Dans un premier temps, la Cour d’appel saisie de l’affaire a retenu que si la banque ne pouvait voir sa responsabilité engagée lorsqu’elle a exécuté un paiement alors que son client lui fournit un mauvais IBAN, la banque avait tout de même manqué à son obligation de vigilance, l’IBAN présentant des anomalies apparentes qu’elle devait relever.

La Haute juridiction casse cet arrêt, en rappelant :

D’une part, et comme cela a été constaté par la Cour d’appel, que sur le fondement de l’article L133-21 du code monétaire et financier, une banque qui exécute un virement en se fondant sur un IBAN fourni par son client ne peut être tenue responsable de l’opération de paiement, même lorsque l’IBAN a été antérieurement falsifié à la suite d’un piratage informatique ;

D’autre part, que l’application du régime spécial de responsabilité prévu par l’article L133-21 du code monétaire financière exclu l’application de tout autre régime de responsabilité de droit commun.

La Cour d’appel, ayant écarté la responsabilité de la banque en application du droit spécial du code monétaire et financier, ne pouvait la condamner sur le fondement d’un devoir de vigilance, fondé sur un régime de responsabilité de droit commun, à savoir l’article 1231-1 du code civil.

Par conséquent, la Cour de cassation, rappelle qu’un client ayant transmis un mauvais IBAN ne peut prétendre à un remboursement des opérations, ni sur le fondement d’une opération non autorisée ou mal exécutée, ni sur un défaut du devoir de vigilance de la banque.

Absence de remboursement en cas de négligence grave du client

Dans la seconde affaire soumise à la Cour, deux sociétés ont été victimes d’une fraude dite du « cheval de Troie ».

Il s’agit d’une escroquerie où les fraudeurs adressent un courriel à une personne contenant une pièce jointe ou un lien infecté par un virus informatique qui permet au fraudeur de prendre le contrôle de l’ordinateur de la victime afin d’obtenir ses informations confidentielles pour lui permettre d’effectuer des virements.

En l’espèce, des sociétés avaient été « infectées » par un tel logiciel après l’ouverture d’un courriel malveillant par un salarié et le fraudeur avait pu ordonner six virements depuis l’ordinateur du salarié de la société.

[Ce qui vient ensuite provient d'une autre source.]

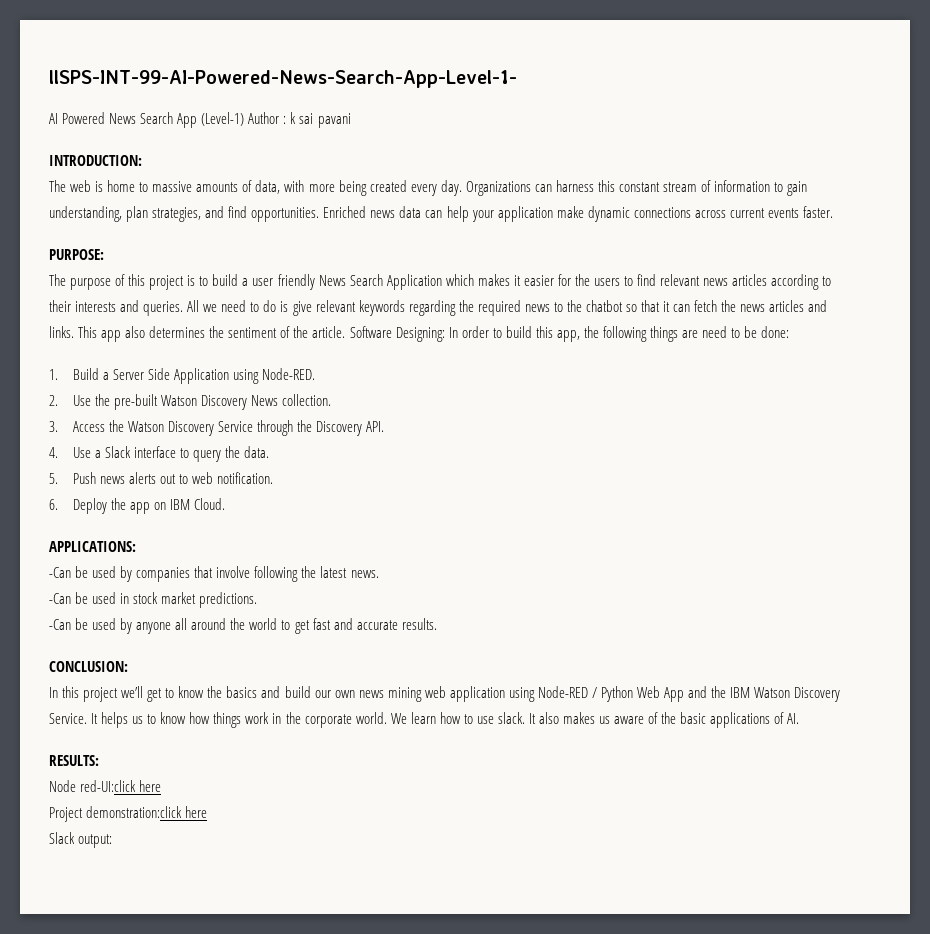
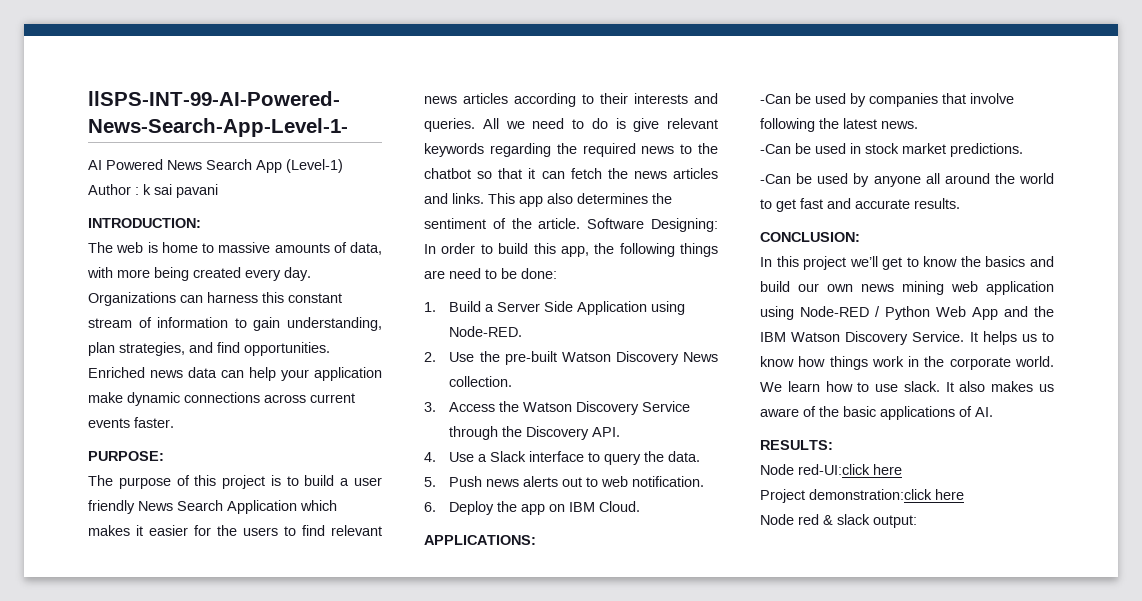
- Slack output:
+ Node red & slack output:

Face au refus de remboursement de leur banque, les sociétés victimes ont agi en justice et la Cour d’appel a, dans un premier temps, retenu un partage de responsabilité entre la Banque (considérant qu’elle avait manqué à son obligation de vigilance du fait des virements anormaux) et ses clients (considérant qu’ils avaient commis une négligence grave compte tenu du caractère manifestement trompeur des courriels frauduleux), condamnant la Banque à leur rembourser 50 % des sommes frauduleusement payées.

Toutefois, la Cour de cassation a cassé la décision de la Cour d’appel et dit n’y avoir lieu à remboursement par la banque dans la mesure où les clients avaient commis une négligence grave qui a rendu possible la réalisation des paiement frauduleux, et ce en donnant une suite aux courriels douteux que les sociétés avaient reçus.

Ainsi, lorsque la victime participe à la réalisation de son préjudice, elle est considérée comme ayant commis une négligence grave exonérant la responsabilité de la banque.

Par ces deux arrêts et leur communication, la Cour de cassation entend ainsi affiner les situations générales dans lesquelles la Banque est exonérée de rembourser les victimes de fraude et escroquerie bancaire.